On 15 March 2017, Portuguese construction worker António João Linares, who was working for turbine manufacturer Gamesa, was killed when he fell 8 metres within a tower.

== History ==

=== Project history ===
The wind farm construction was completed and began operating in 2017. ScottishPower identified an area to the south as having "excellent potential" for an extension to the site.

A meteorological mast was installed at High Eldrig in 2018 as a part of the development process, the mast was used to gather information on wind conditions at the site.

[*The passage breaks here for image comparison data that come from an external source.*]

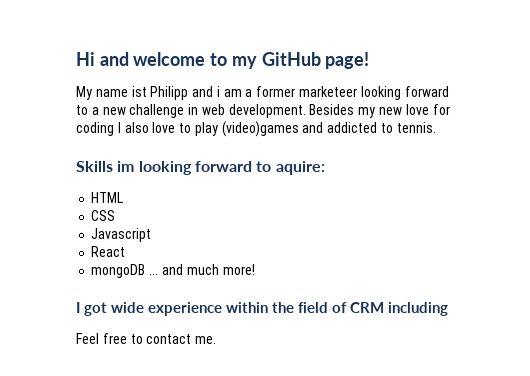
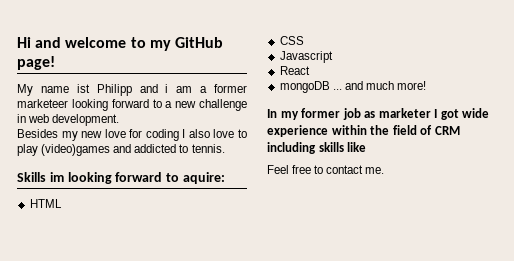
- My name ist Philipp and i am a former marketeer looking forward to a new challenge in web development. Besides my new love for coding I also love to play (video)games and addicted to tennis.
+ My name ist Philipp and i am a former marketeer looking forward to a new challenge in web development.
+ Besides my new love for coding I also love to play (video)games and addicted to tennis.
- I got wide experience within the field of CRM including
+ In my former job as marketer I got wide experience within the field of CRM including skills like

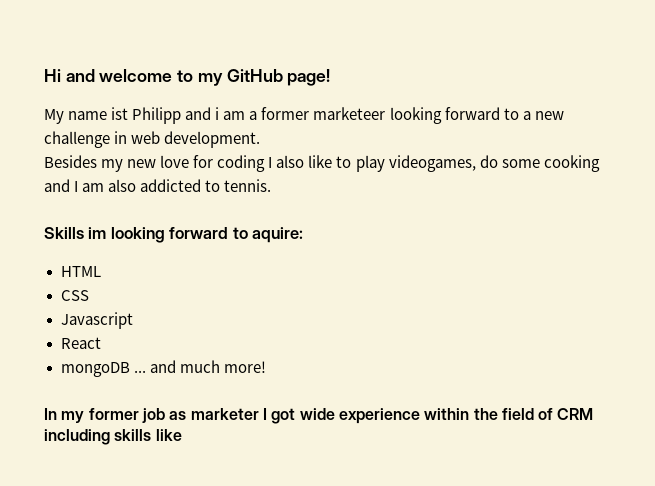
- Besides my new love for coding I also love to play (video)games and addicted to tennis.
+ Besides my new love for coding I also like to play videogames, do some cooking and I am also addicted to tennis.
- Feel free to contact me.

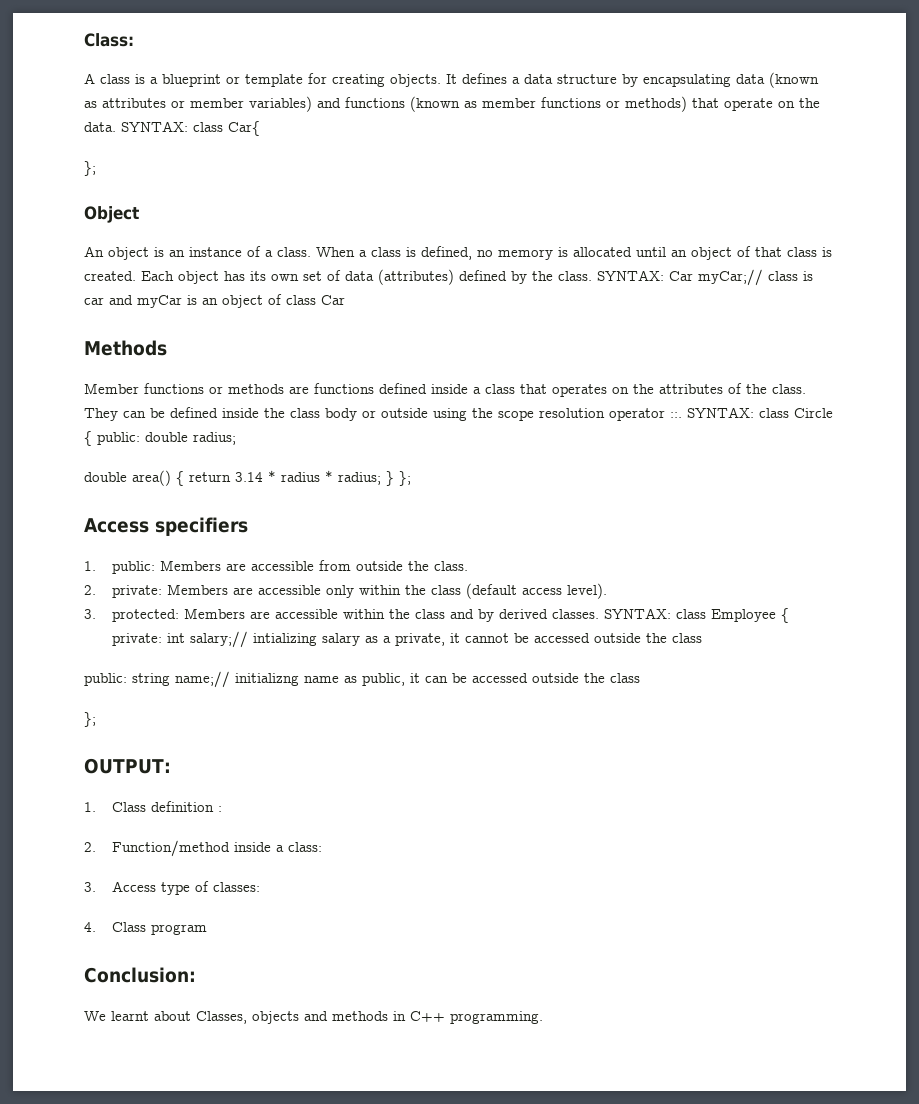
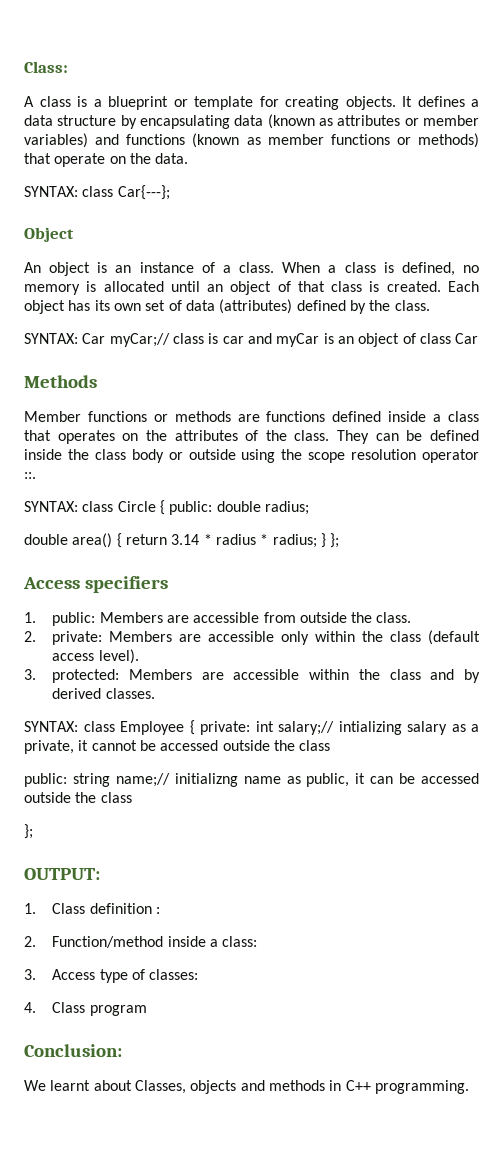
- It defines a data structure by encapsulating data (known as attributes or member variables) and functions (known as member functions or methods) that operate on the data. SYNTAX: class Car{
- };
+ It defines a data structure by encapsulating data (known as attributes or member variables) and functions (known as member functions or methods) that operate on the data.
+ SYNTAX: class Car{---};
- Each object has its own set of data (attributes) defined by the class. SYNTAX: Car myCar;// class is car and myCar is an object of class Car
+ Each object has its own set of data (attributes) defined by the class.
+ SYNTAX: Car myCar;// class is car and myCar is an object of class Car
- They can be defined inside the class body or outside using the scope resolution operator ::. SYNTAX: class Circle { public: double radius;
+ They can be defined inside the class body or outside using the scope resolution operator ::.
+ SYNTAX: class Circle { public: double radius;
- 3. protected: Members are accessible within the class and by derived classes. SYNTAX: class Employee { private: int salary;// intializing salary as a private, it cannot be accessed outside the class
+ 3. protected: Members are accessible within the class and by derived classes.
+ SYNTAX: class Employee { private: int salary;// intializing salary as a private, it cannot be accessed outside the class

In April 2019 a scoping report was sent to the Scottish Government’s Energy Consent Unit, and in December they submitted a Section 36 (S36) Application to the Scottish Government, comprising a suite of environmental surveys to inform the design of the proposed development. In December 2020, ScottishPower submitted an Addendum (AI1) to their S36, removing the previously proposed solar arrays from the site design. Following the consultation with Historic Environment Scotland (HES) in September 2021, ScottishPower submitted another Addendum (AI2) to the S36 for authorisation to remove two wind turbines (T1 and T11) from the site design.

=== Current stage ===
Consent was granted to Scottish Power Renewables(UK) Limited (SPR) by Scottish Ministers on 8 December 2021 to construct and operate Kilgallioch Windfarm Extension. The construction consists of an electricity generating station with generation capacity of 50MW when the station is combined with the existing Kilgallioch Wind Farm, which consists of 9 wind turbines, located approximately 9.5 km north west of Kirkcowan in the authority of Dumfries and Galloway Council and South Ayrshire Council, together with the planning permission under section 57(2) of the Town & Country Planning Act (Scotland) 1997.  Consent was granted for 9 turbines with the maximum height of 180m with the generating capacity of 50mw.